Die beiden Fenster an der Wand waren gardinenlos. Es gab nur schmale, in den Farben des Sofas gehaltene Schals links und rechts. Eine Reihe üppig wachsender Pflanzen standen auf den Simsen, allesamt in mattroten Übertöpfen, zu denen ihr sattes Blattgrün einen harmonischen Kontrast bildete.
An dem Mauerstück zwischen den beiden Fenstern hingen untereinander drei rot gerahmte, großformatige Schwarz-Weiß-Fotografien mit winterlichen Motiven.
Links war eine geschlossene Tür, neben der Fotos mit den unterschiedlichsten Motiven zu sehen waren, die in Rahmen aller Art und Farben steckten.
Auf dem Fußboden verstreut lagen bunte Holzbausteine, Puzzles, Bilderbücher, ein Tuch, an dem die Spuren der letzten Mahlzeit pappten.
Christina Weiß kam zurück und reichte Simon ein Glas Mineralwasser. Sie hatte zwar die Hände gewaschen, aber das Mehl im Gesicht übersehen.

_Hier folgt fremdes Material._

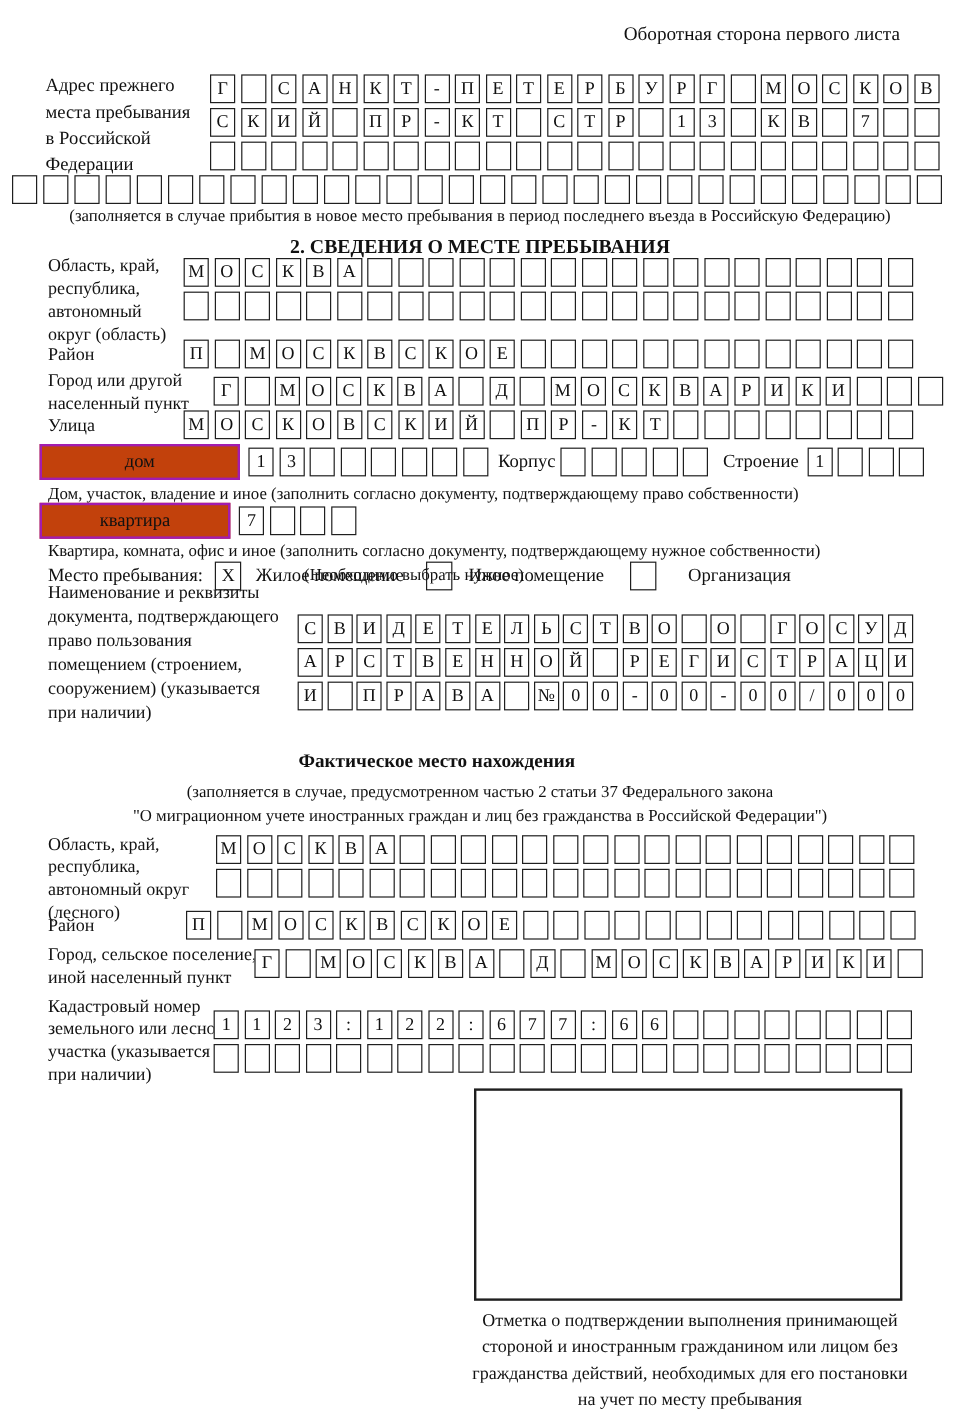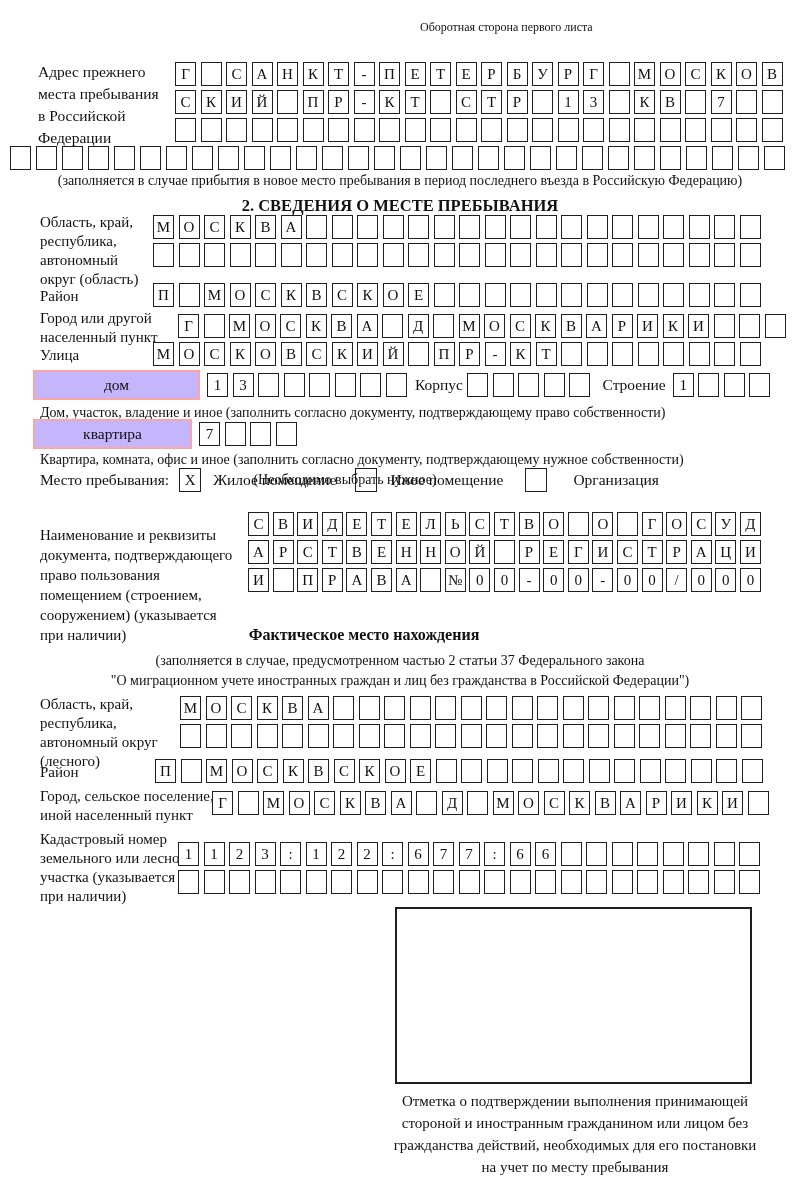--- a/index.html
+++ b/index.html
@@ -17,37 +17,37 @@
   .h-bold { font-weight:bold; font-size:16.5px; }
   .cellrow { display:flex; }
   .cell {
     flex:0 0 auto; width:21px; height:24px; border:1.6px solid #1f1f1f;
     margin-right:4.5px; display:flex; align-items:center; justify-content:center;
     font-size:15px; line-height:1; background:#fff;
   }
   .cellrow.wide .cell { margin-right:5px; }
   .cellrow.tight .cell { margin-right:3.6px; }
   .labelbox {
-    border:2px solid #fca5a5; height:30px; display:flex; align-items:center;
-    justify-content:center; font-size:15.5px; background:#c4b5fd;
+    border:2px solid #a21caf; height:30px; display:flex; align-items:center;
+    justify-content:center; font-size:15.5px; background:#c2410c;
   }
   .flexrow { display:flex; align-items:center; }
   .checkbox {
     flex:0 0 auto; width:22px; height:24px; border:1.7px solid #1f1f1f;
     display:flex; align-items:center; justify-content:center; font-size:15px;
   }
   .bigbox { border:2px solid #1f1f1f; background:#fff; }
   .note-lines { font-size:15px; line-height:22px; }
 </style>
 </head>
 <body>
 
 <div class="page">
 
-  <div class="abs" style="left:420px; top:20px; width:330px; font-size:12px;">Оборотная сторона первого листа</div>
+  <div class="abs" style="left:420px; top:20px; width:330px; text-align:right; font-size:16px;">Оборотная сторона первого листа</div>
 
   <div class="abs lbl-loose" style="left:38px; top:61px; width:140px;">
       <div>Адрес прежнего</div>
       <div>места пребывания</div>
       <div>в Российской</div>
       <div>Федерации</div>
     </div>
   <div class="abs cellrow" style="left:175px; top:62px;">
       <span class="cell">Г</span>
       <span class="cell"></span>
@@ -357,21 +357,21 @@
     <span class="inline-label">Место пребывания:</span>
     <span class="checkbox" style="margin-left:10px;">X</span>
     <span class="inline-label" style="margin-left:12px;">Жилое помещение</span>
     <span class="checkbox" style="margin-left:18px;"></span>
     <span class="inline-label" style="margin-left:14px;">Иное помещение</span>
     <span class="checkbox" style="margin-left:22px;"></span>
     <span class="inline-label" style="margin-left:26px;">Организация</span>
   </div>
   <div class="abs fnote center" style="left:145px; top:472px; width:400px;">(Необходимо выбрать нужное)</div>
 
-  <div class="abs lbl" style="left:40px; top:525px; width:210px; line-height:20px;">
+  <div class="abs lbl" style="left:40px; top:484px; width:210px; line-height:20px;">
       <div>Наименование и реквизиты</div>
       <div>документа, подтверждающего</div>
       <div>право пользования</div>
       <div>помещением (строением,</div>
       <div>сооружением) (указывается</div>
       <div>при наличии)</div>
     </div>
   <div class="abs cellrow tight" style="left:248px; top:512px;">
       <span class="cell">С</span>
       <span class="cell">В</span>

Aus irgendeinem lächerlich persönlichen Grund beschloss Simon, sie nicht darauf aufmerksam zu machen.
„Ich wechsele die Bilder in den Rahmen passend zu den Jahreszeiten“, erklärte sie, und Stolz schwang in ihrer Stimme mit, was Simon völlig entging.
„Sie kümmern sich also um das Kind“, begann er übergangslos und fing ihren plötzlich frostig gewordenen Blick ein.

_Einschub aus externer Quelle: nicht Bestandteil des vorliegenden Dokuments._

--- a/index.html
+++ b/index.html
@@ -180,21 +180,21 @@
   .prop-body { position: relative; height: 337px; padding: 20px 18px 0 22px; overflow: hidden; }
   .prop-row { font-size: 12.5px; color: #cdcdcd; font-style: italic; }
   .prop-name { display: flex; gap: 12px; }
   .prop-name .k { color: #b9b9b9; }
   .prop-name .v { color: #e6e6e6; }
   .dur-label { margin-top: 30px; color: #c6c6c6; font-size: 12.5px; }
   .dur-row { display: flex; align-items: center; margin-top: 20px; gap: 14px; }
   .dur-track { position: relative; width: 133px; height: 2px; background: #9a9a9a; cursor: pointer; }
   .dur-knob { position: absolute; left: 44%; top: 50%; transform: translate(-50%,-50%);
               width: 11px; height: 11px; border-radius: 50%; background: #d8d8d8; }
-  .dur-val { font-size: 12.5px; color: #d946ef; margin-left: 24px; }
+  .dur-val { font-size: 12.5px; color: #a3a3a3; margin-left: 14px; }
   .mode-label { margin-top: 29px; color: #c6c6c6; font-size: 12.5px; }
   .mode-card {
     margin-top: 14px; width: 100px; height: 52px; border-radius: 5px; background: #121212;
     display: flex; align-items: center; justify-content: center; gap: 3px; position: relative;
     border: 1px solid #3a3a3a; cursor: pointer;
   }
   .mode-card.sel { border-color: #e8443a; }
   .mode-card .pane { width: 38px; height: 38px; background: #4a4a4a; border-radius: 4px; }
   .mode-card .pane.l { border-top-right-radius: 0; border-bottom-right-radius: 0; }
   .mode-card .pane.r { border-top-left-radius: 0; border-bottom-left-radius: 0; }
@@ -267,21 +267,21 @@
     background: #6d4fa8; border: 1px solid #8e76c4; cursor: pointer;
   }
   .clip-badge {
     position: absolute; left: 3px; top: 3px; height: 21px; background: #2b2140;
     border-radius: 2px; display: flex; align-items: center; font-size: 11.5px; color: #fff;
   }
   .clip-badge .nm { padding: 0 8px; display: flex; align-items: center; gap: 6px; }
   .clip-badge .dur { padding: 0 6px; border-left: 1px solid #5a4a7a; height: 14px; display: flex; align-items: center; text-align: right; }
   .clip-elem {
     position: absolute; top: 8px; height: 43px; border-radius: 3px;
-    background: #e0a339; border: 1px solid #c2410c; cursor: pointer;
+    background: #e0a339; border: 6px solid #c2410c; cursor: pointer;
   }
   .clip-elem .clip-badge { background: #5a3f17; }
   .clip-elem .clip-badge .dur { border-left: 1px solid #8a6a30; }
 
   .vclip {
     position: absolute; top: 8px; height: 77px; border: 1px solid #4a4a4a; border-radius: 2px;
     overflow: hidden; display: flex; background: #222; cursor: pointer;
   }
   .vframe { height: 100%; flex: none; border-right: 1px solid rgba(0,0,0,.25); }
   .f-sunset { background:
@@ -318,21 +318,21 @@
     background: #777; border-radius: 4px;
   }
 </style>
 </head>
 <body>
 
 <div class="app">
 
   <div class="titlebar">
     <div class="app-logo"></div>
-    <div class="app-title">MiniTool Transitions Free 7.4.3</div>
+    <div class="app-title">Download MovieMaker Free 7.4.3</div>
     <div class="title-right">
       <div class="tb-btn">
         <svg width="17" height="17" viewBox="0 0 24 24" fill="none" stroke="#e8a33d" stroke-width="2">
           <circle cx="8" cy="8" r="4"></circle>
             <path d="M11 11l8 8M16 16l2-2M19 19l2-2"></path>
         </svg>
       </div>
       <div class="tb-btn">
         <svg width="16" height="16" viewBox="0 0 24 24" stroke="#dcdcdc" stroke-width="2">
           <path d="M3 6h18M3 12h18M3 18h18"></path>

„Ich habe völlig korrekt Antrag auf Pflegschaft für die Kleine gestellt.“ Christina Weiß verschränkte die Arme vor der Brust. „Inzwischen läuft mein Antrag auf Adoption. Um was genau geht es eigentlich bei Ihrem Besuch?“
„Darauf komme ich gleich. Das mit dem Antrag auf Adoption weiß ich bereits, ich habe mir beim Vormundschaftsamt die entsprechenden Informationen geben lassen. Sieht gut aus für Sie!“ Es sollte aufmunternd klingen.